(Records from a data collection)
☆ ☆ ☆

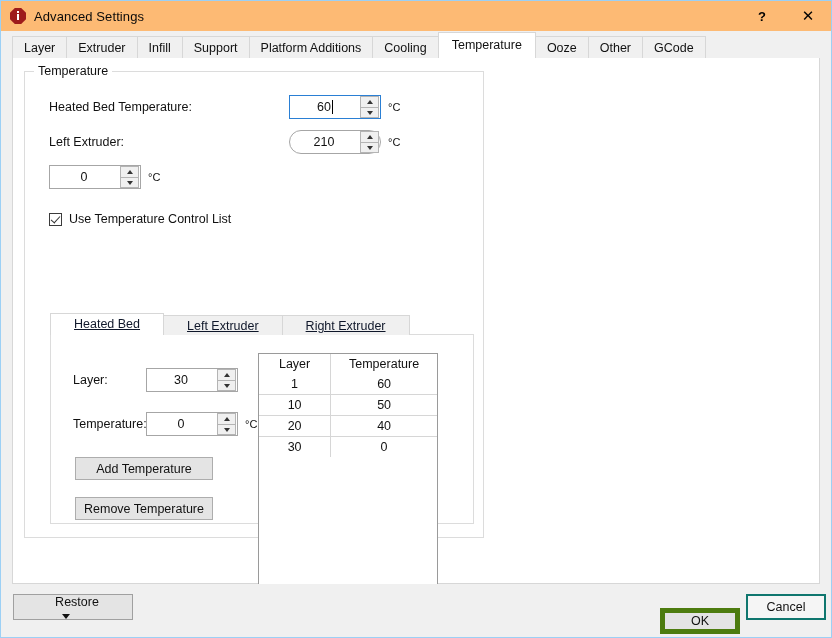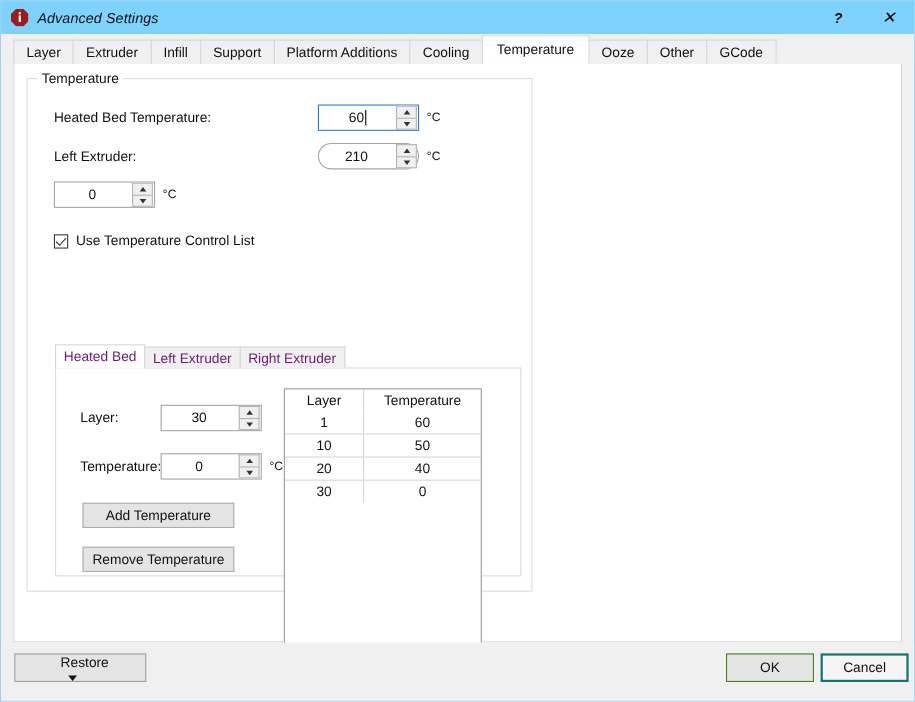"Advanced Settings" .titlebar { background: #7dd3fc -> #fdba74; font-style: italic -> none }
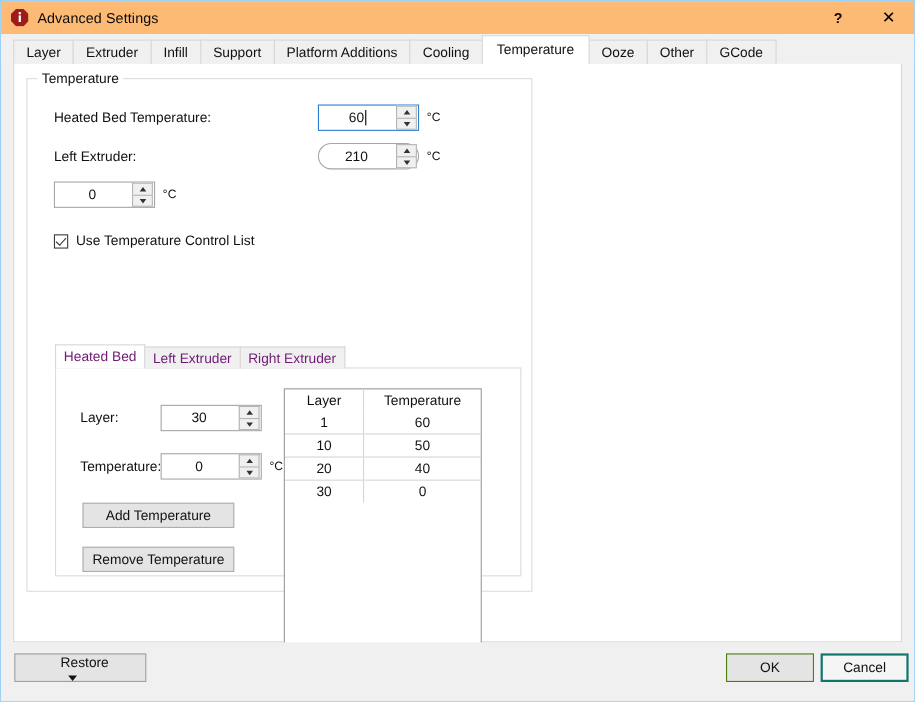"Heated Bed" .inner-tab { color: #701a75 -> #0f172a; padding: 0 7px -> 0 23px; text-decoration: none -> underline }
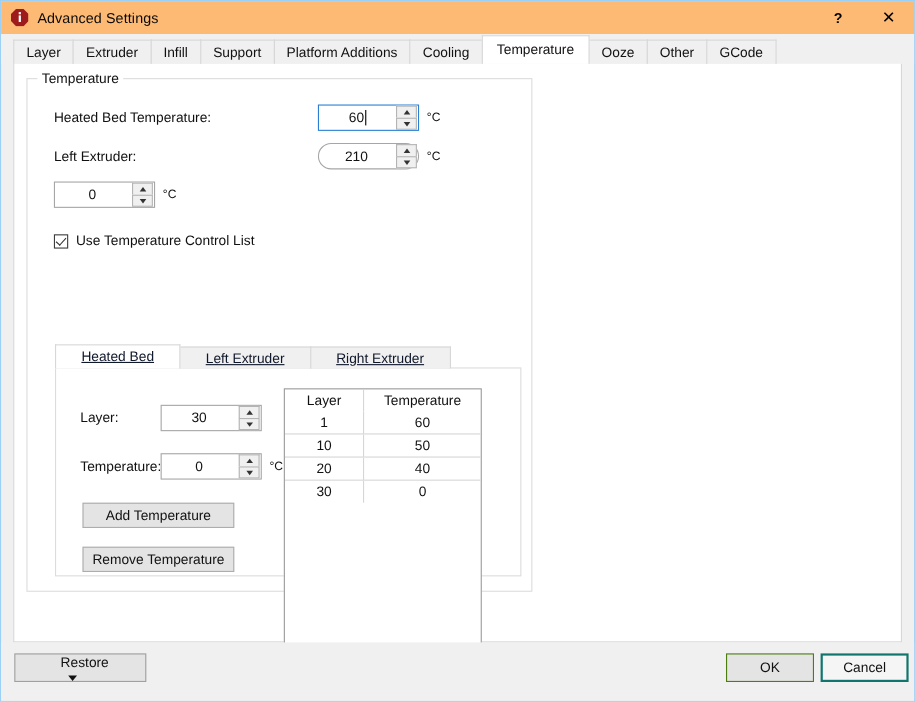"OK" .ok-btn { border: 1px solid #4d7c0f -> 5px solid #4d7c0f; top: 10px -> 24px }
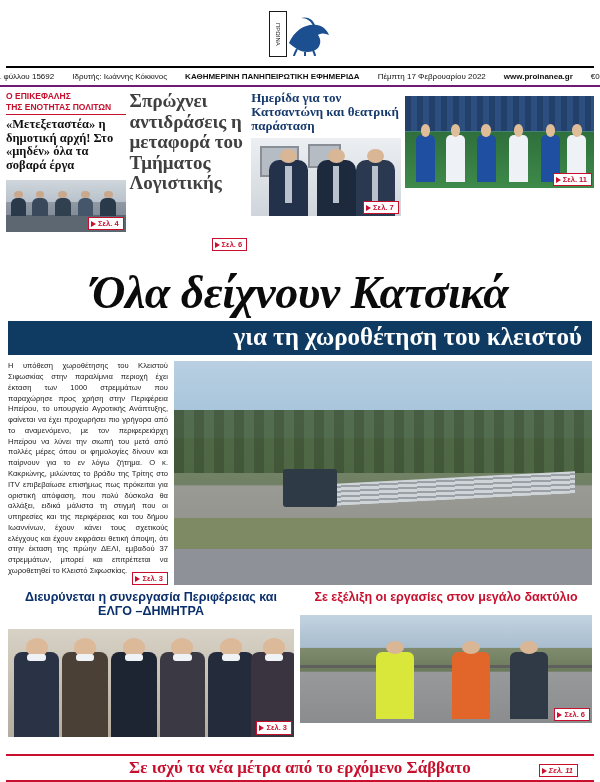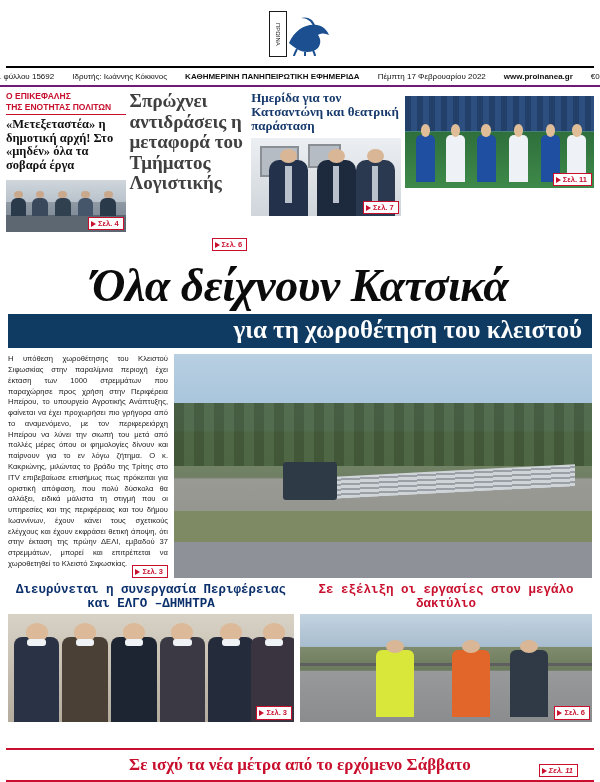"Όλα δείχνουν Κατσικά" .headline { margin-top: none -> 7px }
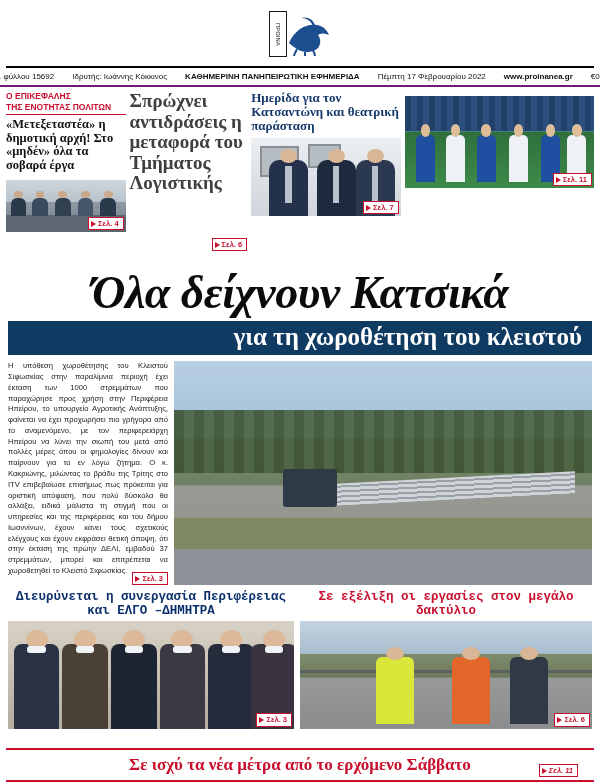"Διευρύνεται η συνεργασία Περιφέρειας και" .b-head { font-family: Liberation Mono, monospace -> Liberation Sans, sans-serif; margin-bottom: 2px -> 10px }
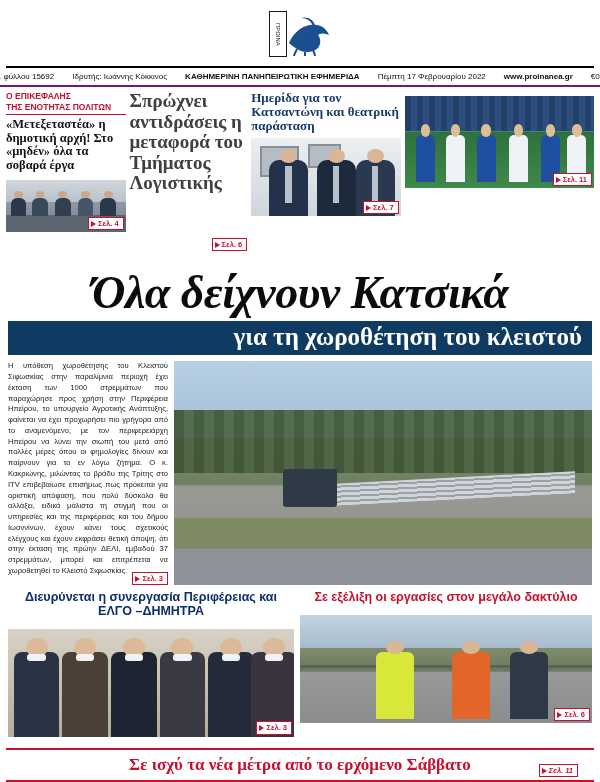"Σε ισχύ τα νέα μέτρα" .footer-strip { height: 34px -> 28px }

☆ ☆ ☆

The records above are to be reproduced exactly; the pictures are to be left out.

» ANSWER TO THE PROBLEM
"Advanced Settings" .titlebar { background: #7dd3fc -> #fdba74; font-style: italic -> none }
"Heated Bed" .inner-tab { color: #701a75 -> #0f172a; padding: 0 7px -> 0 23px; text-decoration: none -> underline }
"OK" .ok-btn { border: 1px solid #4d7c0f -> 5px solid #4d7c0f; top: 10px -> 24px }
"Όλα δείχνουν Κατσικά" .headline { margin-top: none -> 7px }
"Διευρύνεται η συνεργασία Περιφέρειας και" .b-head { font-family: Liberation Mono, monospace -> Liberation Sans, sans-serif; margin-bottom: 2px -> 10px }
"Σε ισχύ τα νέα μέτρα" .footer-strip { height: 34px -> 28px }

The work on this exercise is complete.